Task objective:
Working through the lines below, return each one that holds "Trek".

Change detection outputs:
════════════════════

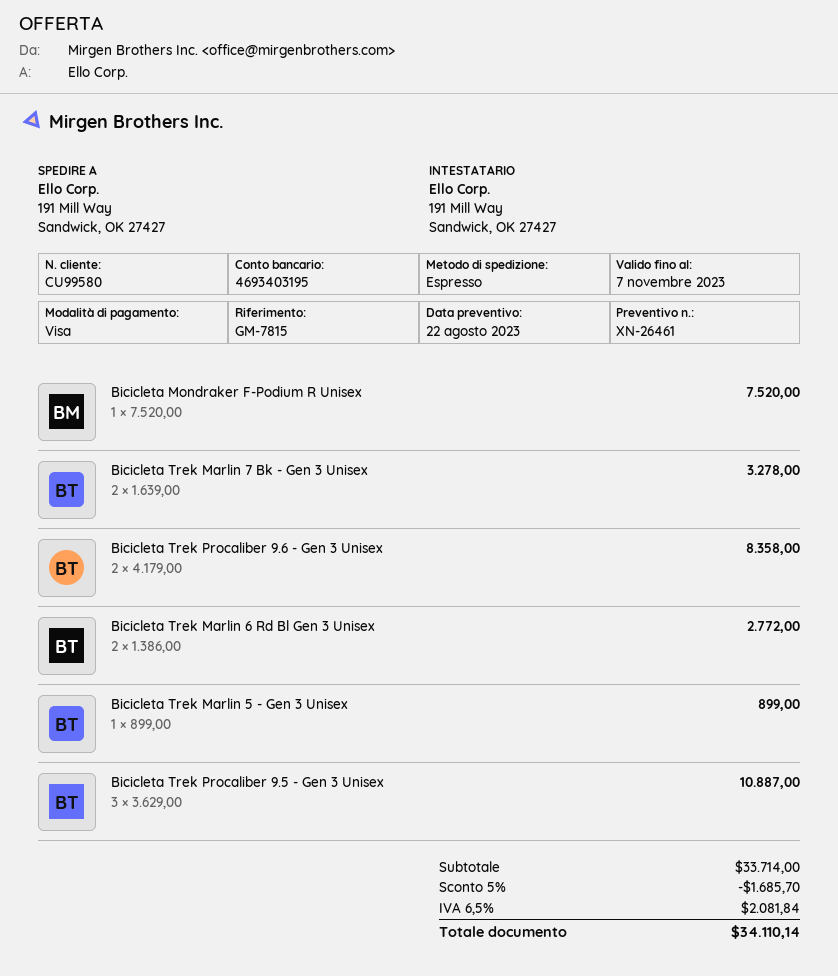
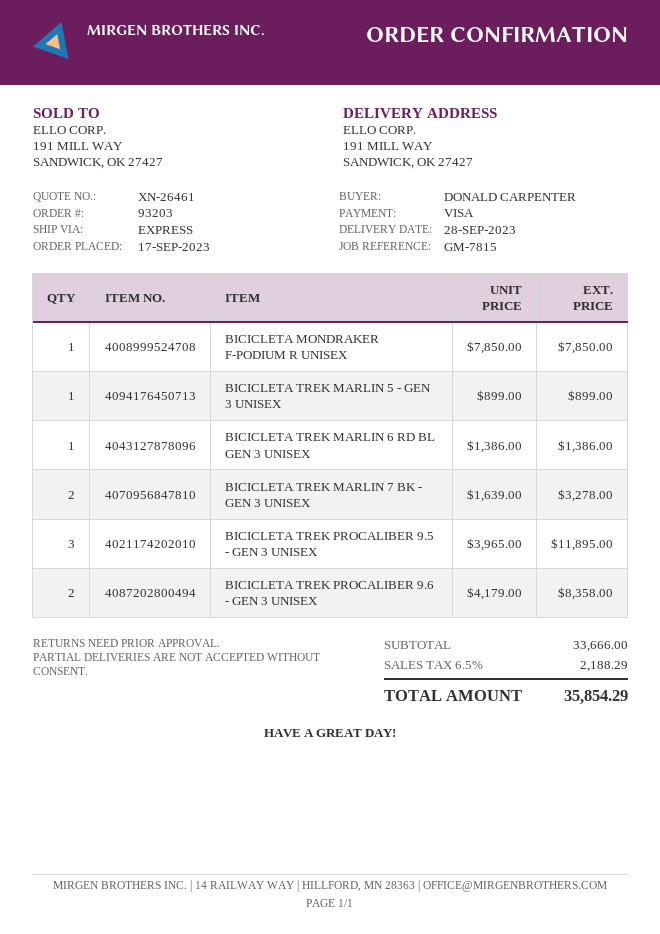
Bicicleta Mondraker F-Podium R Unisex: 1 x 7520.00 = 7520.00 -> 1 x 7850.00 = 7850.00
Bicicleta Trek Marlin 6 Rd Bl Gen 3 Unisex: 2 x 1386.00 = 2772.00 -> 1 x 1386.00 = 1386.00
Bicicleta Trek Procaliber 9.5 - Gen 3 Unisex: 3 x 3629.00 = 10887.00 -> 3 x 3965.00 = 11895.00
subtotal: 33714.00 -> 33666.00
discount: 5% = 1685.70 -> none
tax: 6.5% = 2081.84 -> 6.5% = 2188.29
total: 34110.14 -> 35854.29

════════════════════

Output for this task:
Bicicleta Trek Marlin 6 Rd Bl Gen 3 Unisex: 2 x 1386.00 = 2772.00 -> 1 x 1386.00 = 1386.00
Bicicleta Trek Procaliber 9.5 - Gen 3 Unisex: 3 x 3629.00 = 10887.00 -> 3 x 3965.00 = 11895.00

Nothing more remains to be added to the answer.